The death of audio pioneer Amar Bose brings back the memory of something that was a passion of mine during the 1970’s–audio equipment. (The legacy of that passion may be seen in my digitisation technique for some of the albums on my music pages). It may seem strange now but the quest for analogue perfection was a serious business for many of us.
“High fidelity”, the catchphrase for the 1950’s and 1960’s, was a relative term, and most of the equipment produced during the era didn’t quite make it. A good example is the BSR turntable to the right. They were cheap and appeared in millions of “stereo systems”, all the while helping the UK’s economy, struggling under post-World War II socialism and trade unions. (Garrard, from the same shores, were better). But the ceramic cartridges (the thing that actually faced the vinyl record) were not only poor transducers of the groove modulations to electrical signals, they pushed back against the grooves and wore them out, which is a major reason some of the albums on this site sound so bad. (The photo shows a moving magnet magnetic one, a major improvement in all respects.)
Once the signal was out of the turntable, amplifying it was probably the best part of the process, although some circuit configurations were better than others. When we hit the other end of the process, the speakers, we ran into another electromechanical component, and things got dicey again.
Speaker design in the era was something of an art; the designers worked without the benefit of either computer simulation or digital processing at the speaker. Since the frequency range of any speaker component is limited by its size and physical configuration, it’s usually necessary to build a crossover network of some kind to feed different portions of the frequency spectrum to different components. Between the limitations of passive crossover networks and the various configurations of the speaker “box” (a part of the sound generation process), speakers of the era ranged from good to hopeless.
Most were dreadfully inefficient too; in parallel with the “muscle cars” of the era, there was a power race in amplification to get the sound levels Boomer rockers and others wanted out of the things, and to avoid “clipping” which was yet another source of distortion. This was especially true of the “bookshelf” speakers of the era, most of which were stuffed with Scott’s acoustical foam to kill as much of the effect of the box as possible. Others attempted to redirect the backward waves forward. This improved efficiency but, if not done properly (and generally it wasn’t) the result was a muddy sound due to phase shifting. The most successful speakers of the “reflex” kind were the Arkansas produced Klipsch speakers, although these corner-standing behemoths were not practical for most people to have.

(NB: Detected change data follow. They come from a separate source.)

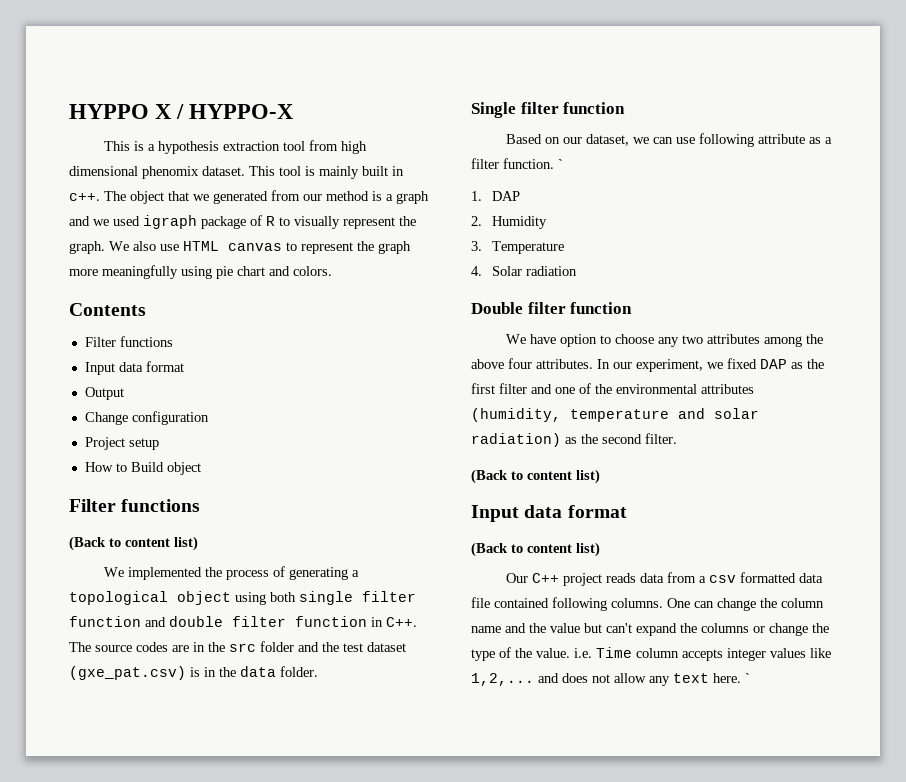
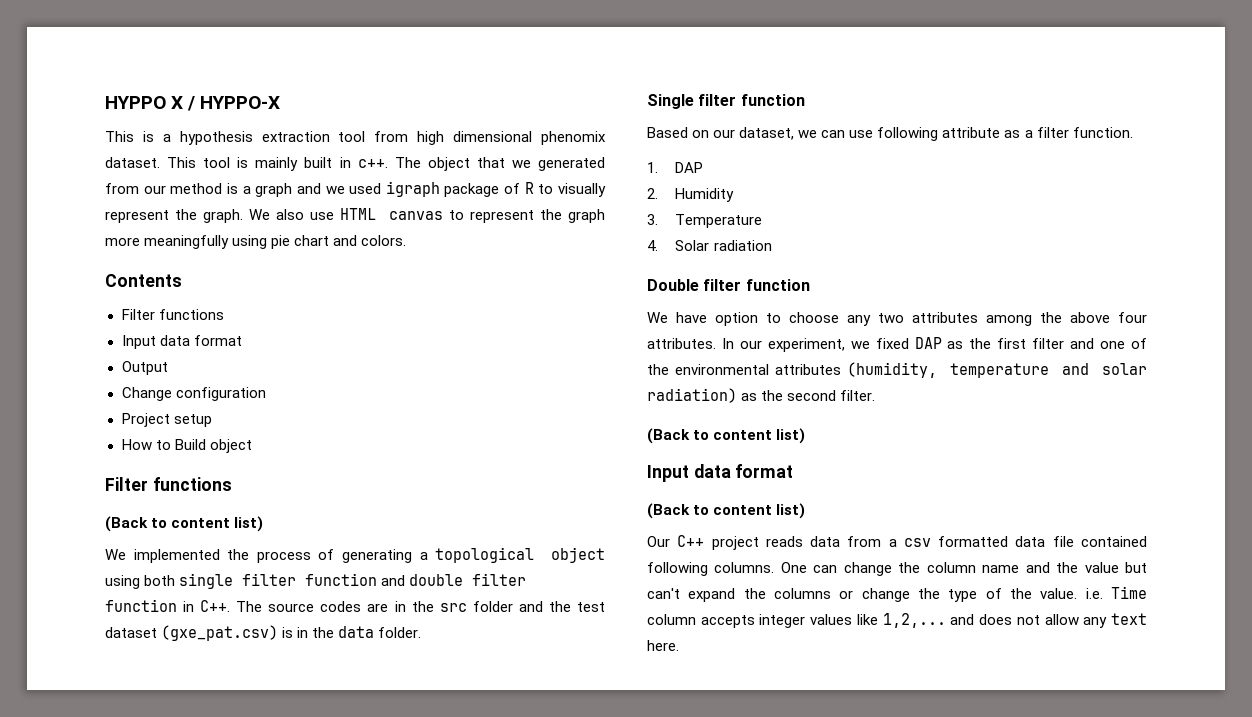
- Based on our dataset, we can use following attribute as a filter function. `
+ Based on our dataset, we can use following attribute as a filter function.
- One can change the column name and the value but can't expand the columns or change the type of the value. i.e. Time column accepts integer values like 1,2,... and does not allow any text here. `
+ One can change the column name and the value but can't expand the columns or change the type of the value. i.e. Time column accepts integer values like 1,2,... and does not allow any text here.

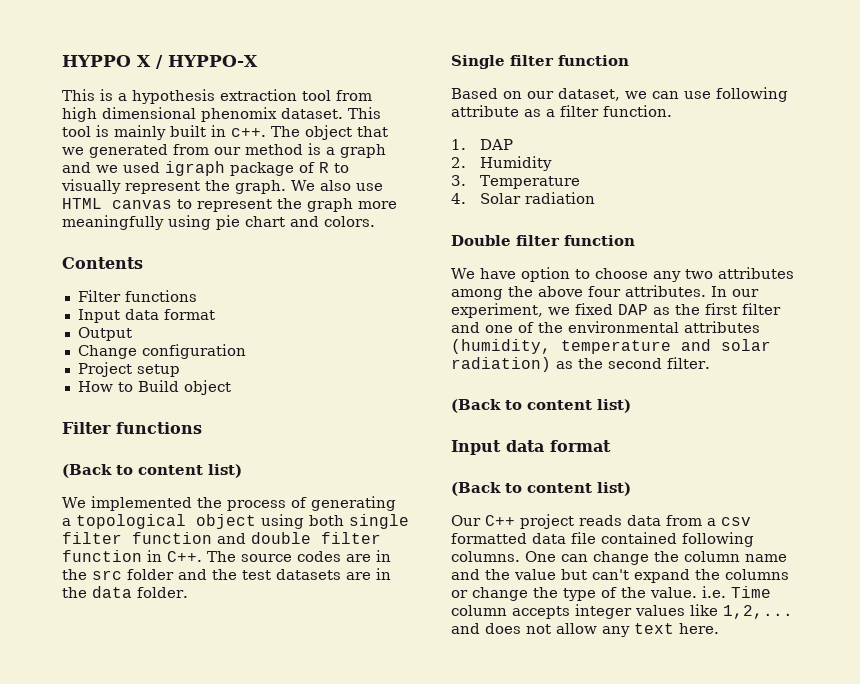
- We implemented the process of generating a topological object using both single filter function and double filter function in C++. The source codes are in the src folder and the test dataset (gxe_pat.csv) is in the data folder.
+ We implemented the process of generating a topological object using both single filter function and double filter function in C++. The source codes are in the src folder and the test datasets are in the data folder.

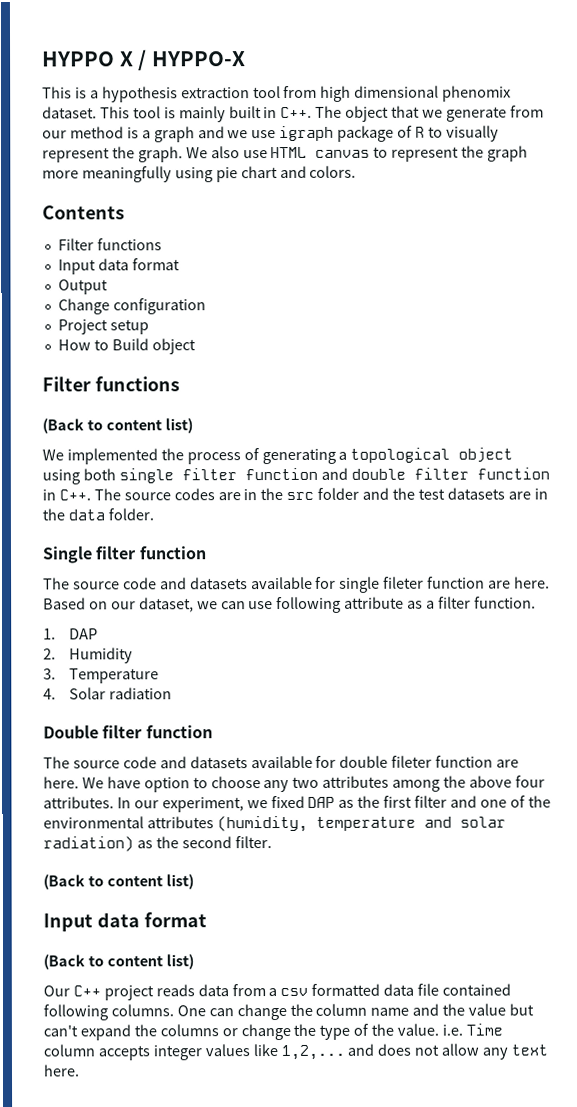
- This tool is mainly built in c++. The object that we generated from our method is a graph and we used igraph package of R to visually represent the graph.
+ This tool is mainly built in C++. The object that we generate from our method is a graph and we use igraph package of R to visually represent the graph.
+ The source code and datasets available for single fileter function are here.
+ The source code and datasets available for double fileter function are here.

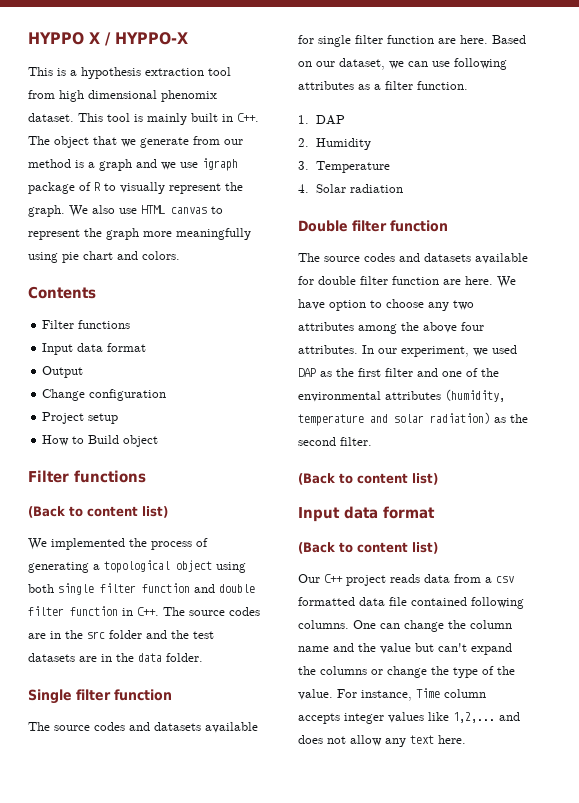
- The source code and datasets available for single fileter function are here.
+ The source codes and datasets available for single filter function are here.
- Based on our dataset, we can use following attribute as a filter function.
+ Based on our dataset, we can use following attributes as a filter function.
- The source code and datasets available for double fileter function are here.
+ The source codes and datasets available for double filter function are here.
- In our experiment, we fixed DAP as the first filter and one of the environmental attributes (humidity, temperature and solar radiation) as the second filter.
+ In our experiment, we used DAP as the first filter and one of the environmental attributes (humidity, temperature and solar radiation) as the second filter.
- One can change the column name and the value but can't expand the columns or change the type of the value. i.e. Time column accepts integer values like 1,2,... and does not allow any text here.
+ One can change the column name and the value but can't expand the columns or change the type of the value. For instance, Time column accepts integer values like 1,2,... and does not allow any text here.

Others decided the best way to get to audio victory was to pitch the conical coil speakers and go to a “flat panel” configuration. This involved putting a membrane between two biasing plates, the biasing being either electrostatic or electromagnetic. The UK made Quad ESL’s were for many years “the deal”, and they, backed up by Quad’s amplification system (first tube then transistor), could match their company’s slogan of “the closest approach to the original sound”. On a smaller scale the Wharfedale Isodynamic headphones did the electromagnetic thing; the biggest advantage of these was that one could dispense with the externally powered plates by using permanent magnets. Today flat panel speakers are common, a testament to the vision of Quad’s Peter Walker.
And that brings us to Bose…although 1970’s audiophiles fought speaker wars with emotion, and many swore by them, Bose speakers of the era never struck me as particularly accurate reproducers of sound. Like many speaker manufacturers of the era, they produced a full line of them, and I always felt that the small, (relatively) cheap bookshelf speakers were the best of the bunch! The less you paid Bose, the better a product you got!
What I suspect is that Dr. Bose was attempting to produce something that was beyond the design capabilities of the era, which may explain the broader success of his later products. (He was also a vociferous defender of what he produced, which intimidated critics).
Personally I moved on to computers as a “hobby” interest, although I suspect that many reading this blog wished I has stuck with the audio equipment.